Biomarker: Trolox equivalent antioxidant capacity and telomere length of Thai elderly people with frailty
DOI:
https://doi.org/10.17532/jhsci.2019.737Keywords:
frailty, elderly, biomarker, total antioxidant capacity, telomereAbstract
Introduction: Thailand has a rapidly aging population; assessing frailty earlier with biochemical markers could identify many adverse outcomes such as disability, hospitalization, and death. We aimed to examine the correlation between Trolox equivalent antioxidant capacity (TEAC), thiobarbituric acid reactive substances (TBARS), and telomere length and frailty for elderly people in Northern Thailand.
Methods: A cross-sectional study was performed between May 2017 and March 2018 with a total of 350 elderly aged 60 and older for frailty phenotype assessment by five frailty criteria including unintentional weight loss, exhaustion, slowness, low physical activities, and grip strength weakness. Twenty-eight subjects in both the frailty and non-frailty groups were analyzed for basic clinical parameters, including plasma TEAC, TBARS, and telomere length.

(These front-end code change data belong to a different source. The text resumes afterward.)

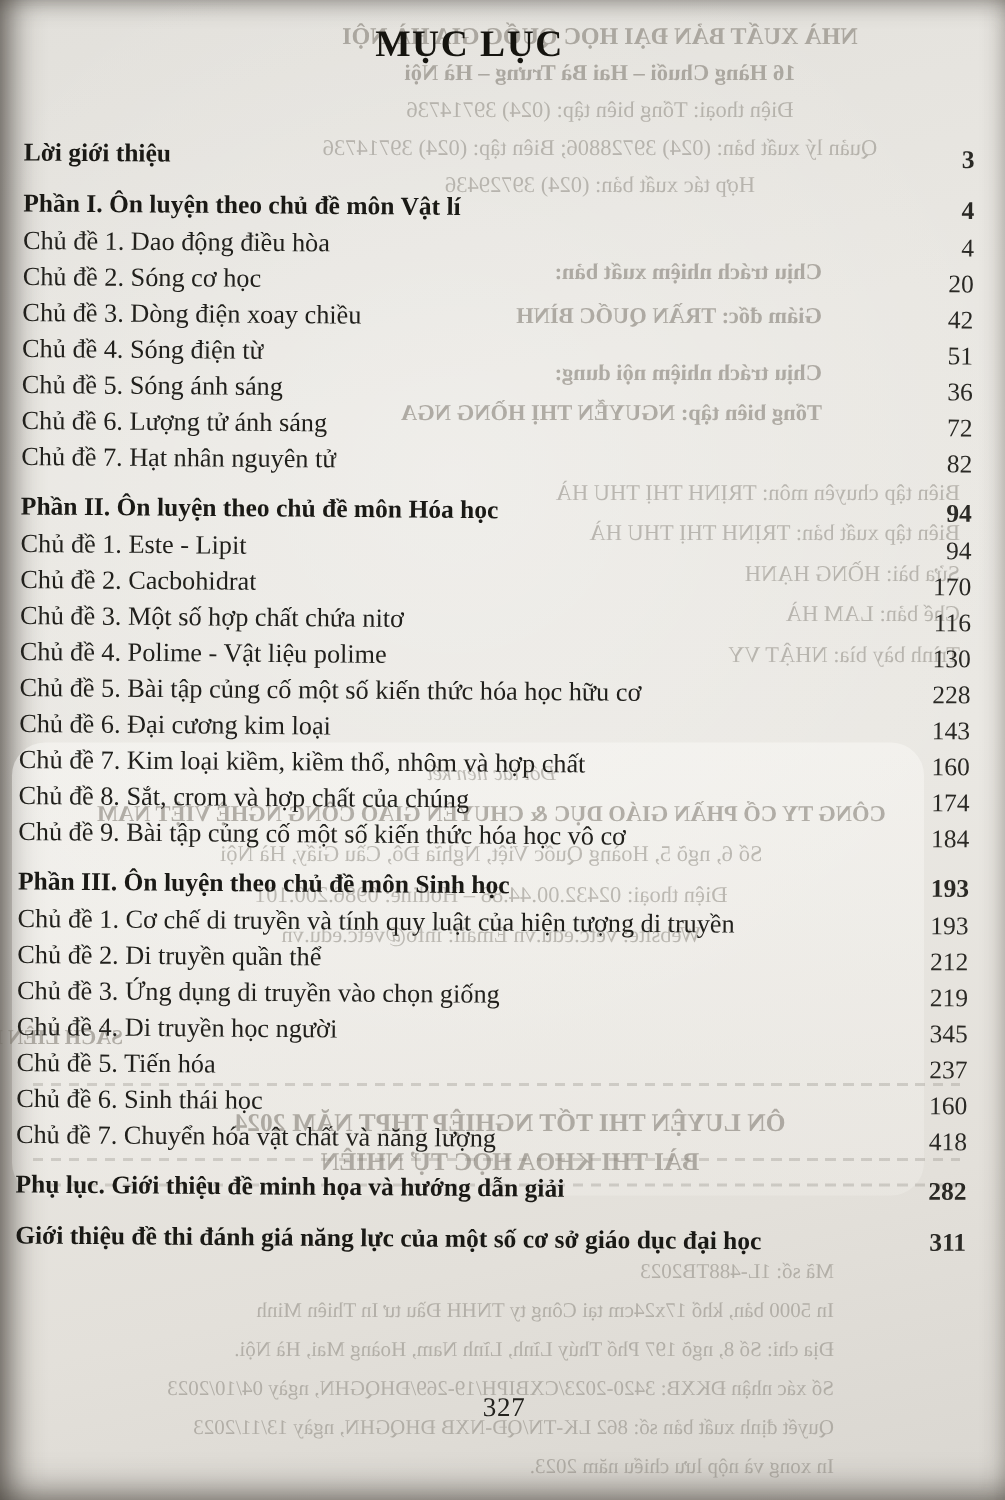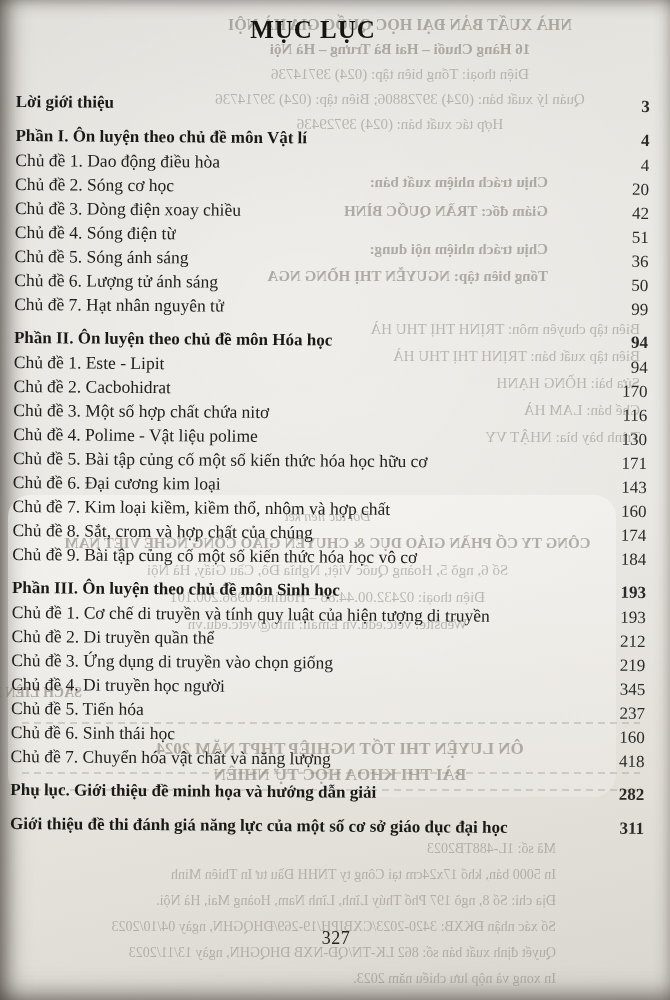--- a/index.html
+++ b/index.html
@@ -158,7 +158,7 @@
       </div>
       <div class="toc-row item">
         <span class="toc-label">Chủ đề 6. Lượng tử ánh sáng</span>
-        <span class="toc-page">50</span>
+        <span class="toc-page">72</span>
       </div>
       <div class="toc-row item">
         <span class="toc-label">Chủ đề 7. Hạt nhân nguyên tử</span>

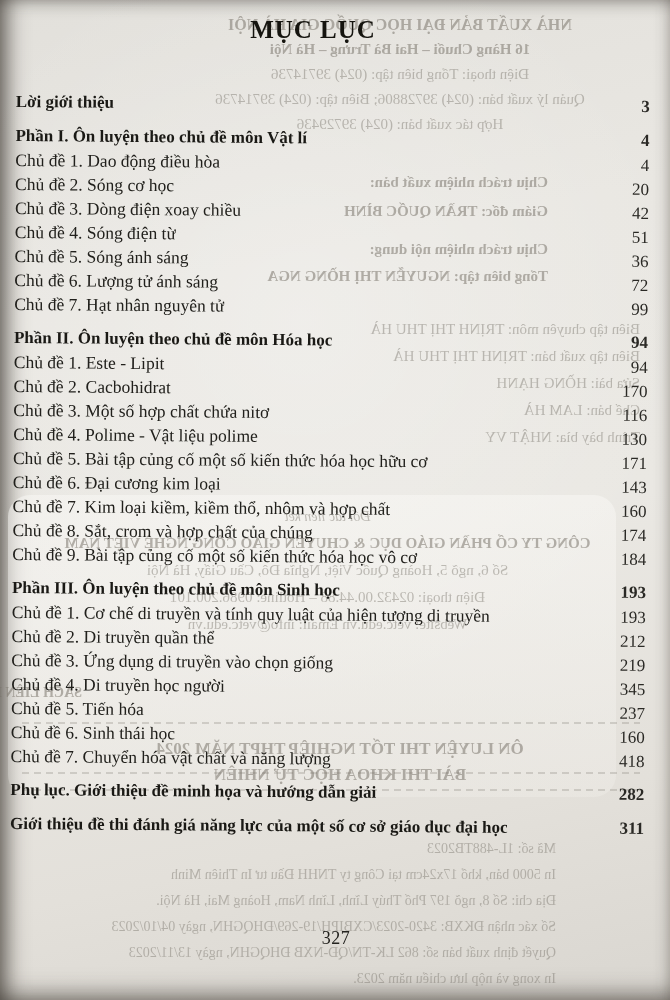--- a/index.html
+++ b/index.html
@@ -162,7 +162,7 @@
       </div>
       <div class="toc-row item">
         <span class="toc-label">Chủ đề 7. Hạt nhân nguyên tử</span>
-        <span class="toc-page">99</span>
+        <span class="toc-page">82</span>
       </div>
       <div class="toc-row section">
         <span class="toc-label">Phần II. Ôn luyện theo chủ đề môn Hóa học</span>

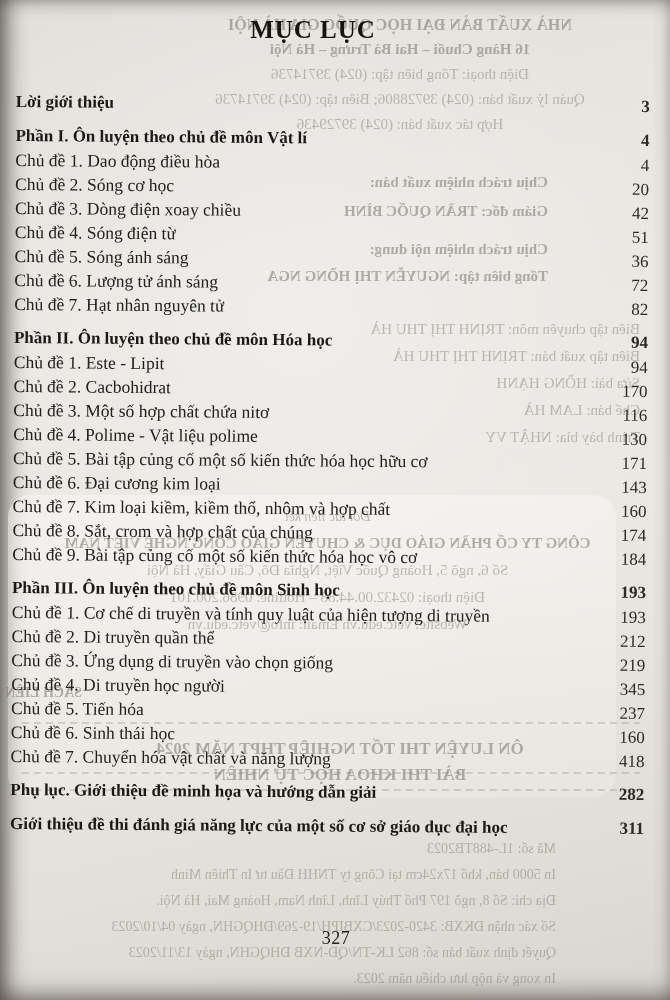--- a/index.html
+++ b/index.html
@@ -186,7 +186,7 @@
       </div>
       <div class="toc-row item">
         <span class="toc-label">Chủ đề 5. Bài tập củng cố một số kiến thức hóa học hữu cơ</span>
-        <span class="toc-page">171</span>
+        <span class="toc-page">228</span>
       </div>
       <div class="toc-row item">
         <span class="toc-label">Chủ đề 6. Đại cương kim loại</span>

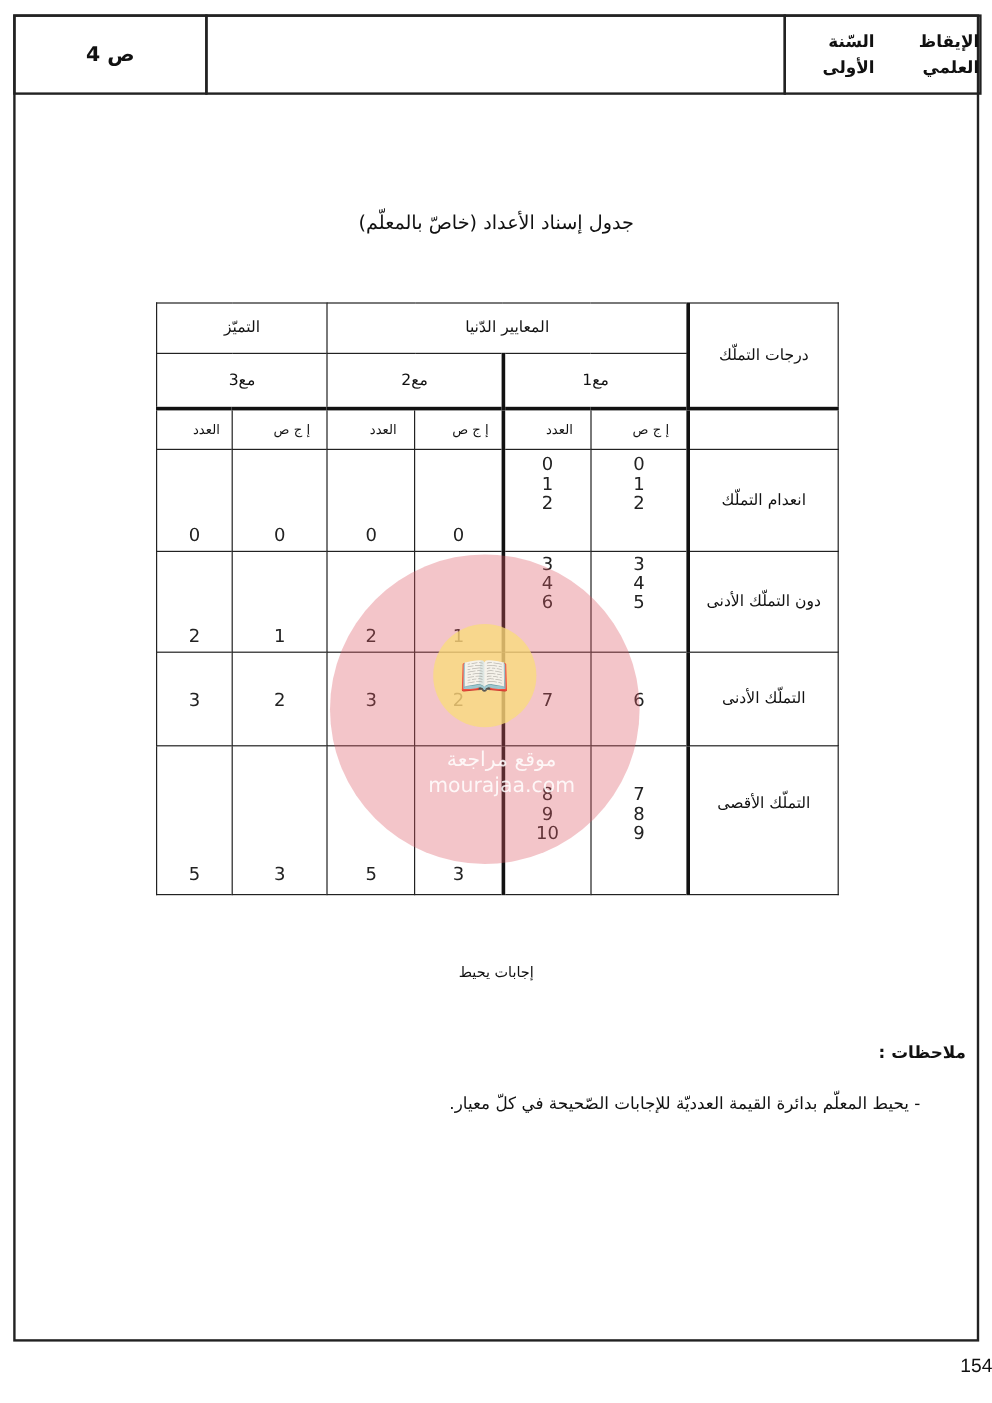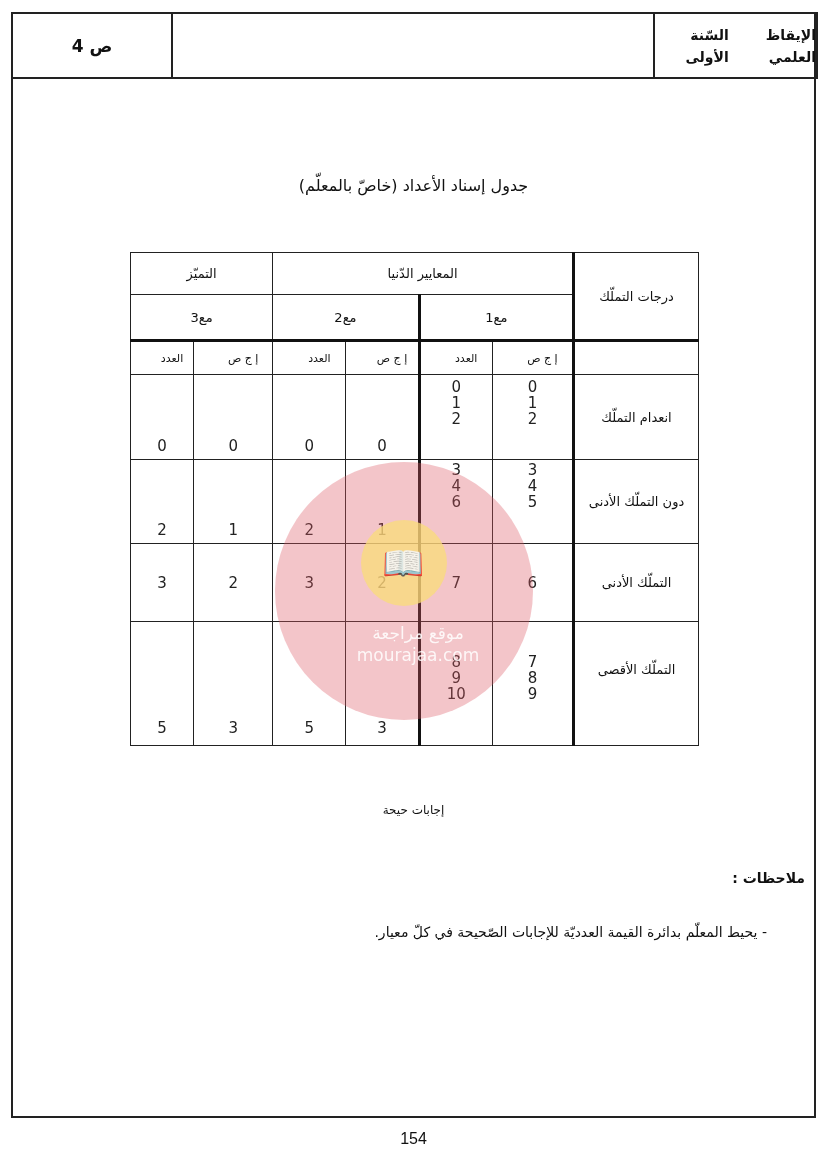--- a/index.html
+++ b/index.html
@@ -175,7 +175,7 @@
   </div>
 </div>
 
-<div class="answer">إجابات حيحة</div>
+<div class="answer">إجابات يحيط</div>
 
 <div class="notes-h">ملاحظات :</div>
 <div class="notes-b">- يحيط المعلّم بدائرة القيمة العدديّة للإجابات الصّحيحة في كلّ معيار.</div>

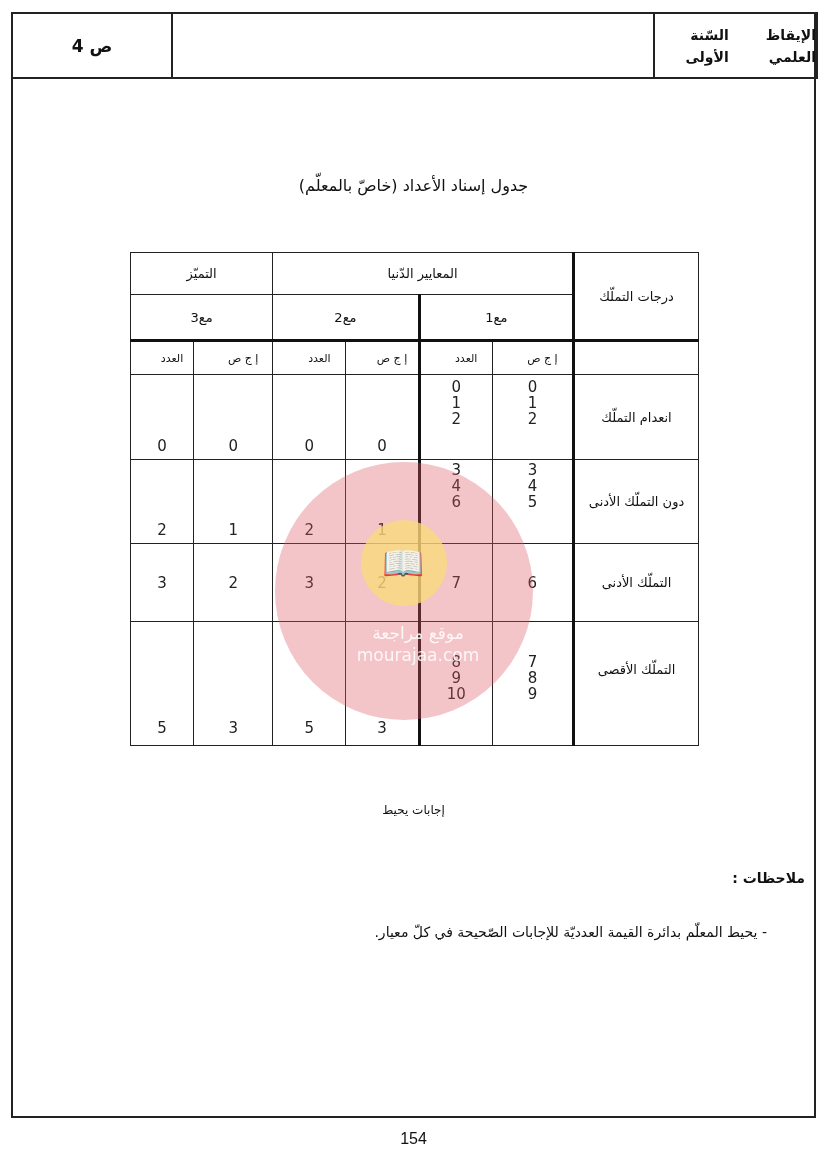--- a/index.html
+++ b/index.html
@@ -34,7 +34,7 @@
              font-size: 17px; line-height: 22px; }
   .answer { position: absolute; left: 0; width: 827px; top: 803px; text-align: center; font-size: 12px; direction: rtl; }
   .notes-h { position: absolute; right: 22px; top: 870px; font-size: 14px; font-weight: bold; direction: rtl; }
-  .notes-b { position: absolute; right: 60px; top: 912px; font-size: 14px; direction: rtl; margin-top: 12px; }
+  .notes-b { position: absolute; right: 60px; top: 912px; font-size: 14px; direction: rtl; }
   .pgnum { position: absolute; left: 0; width: 827px; top: 1130px; text-align: center; font-size: 16px;
            font-family: "Liberation Sans", sans-serif; }
 </style>

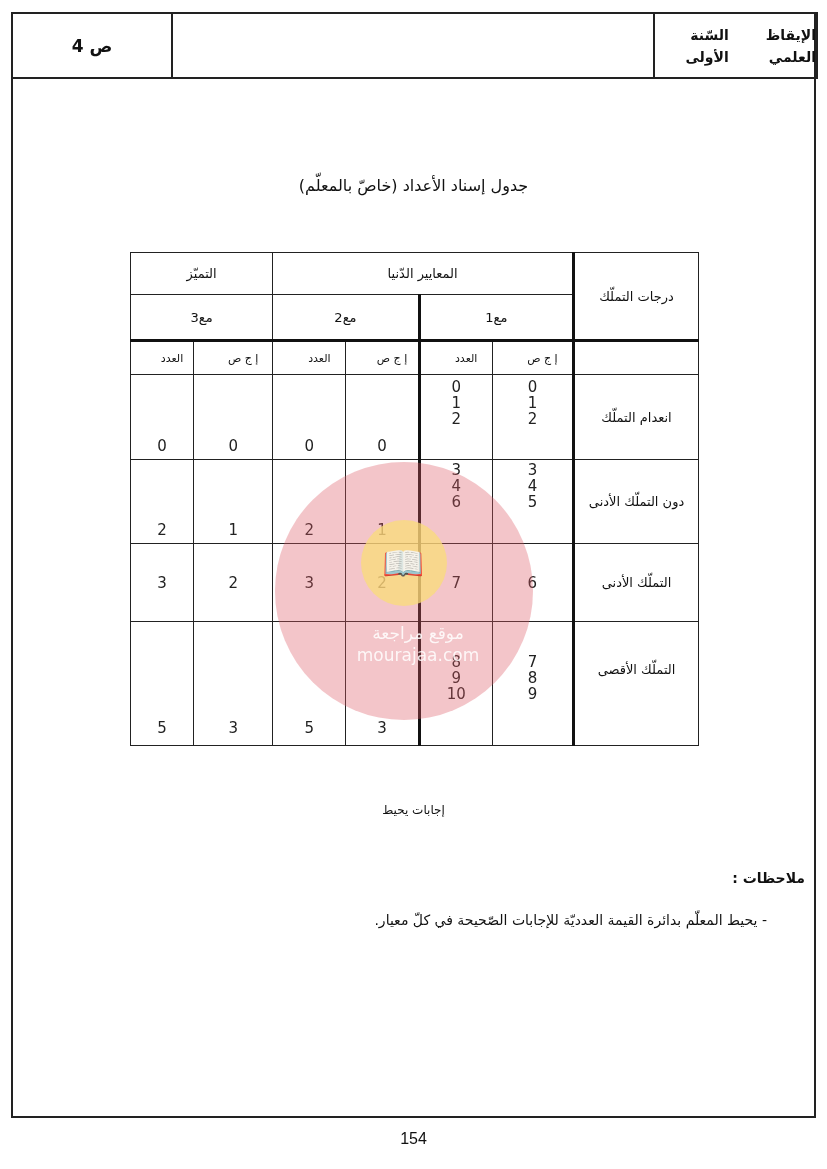--- a/index.html
+++ b/index.html
@@ -35,7 +35,7 @@
   .answer { position: absolute; left: 0; width: 827px; top: 803px; text-align: center; font-size: 12px; direction: rtl; }
   .notes-h { position: absolute; right: 22px; top: 870px; font-size: 14px; font-weight: bold; direction: rtl; }
   .notes-b { position: absolute; right: 60px; top: 912px; font-size: 14px; direction: rtl; }
-  .pgnum { position: absolute; left: 0; width: 827px; top: 1130px; text-align: center; font-size: 16px;
+  .pgnum { position: absolute; left: 0; width: 827px; top: 1130px; text-align: right; font-size: 16px;
            font-family: "Liberation Sans", sans-serif; }
 </style>
 </head>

Results: Alanine aminotransferase activity, albumin concentration, cholesterol level, and telomere length were significantly low in the frailty group. The albumin level, TEAC, and telomere length were significantly higher between the ages of 60 and 75 years compared to those with non-frailty over 75 years of age. Likewise, albumin and cholesterol levels were significantly higher in the frailty group aged 60–75 years. Albumin concentration, cholesterol level, TEAC, and telomere length were significantly higher in the non-frailty group when compared to the frailty group aged 60–75 years, but no significant difference was found among these biochemical parameters of frailty and non-frailty whose age was above 75 years.
Conclusion: The reduction of albumin concentration, cholesterol level, TEAC, and telomere length supports the underlying mechanism of frailty screened by the frailty phenotype tool in a specific age range. However, further analyses with multi-parameters must be validated before the application in clinical diagnosis for frailty.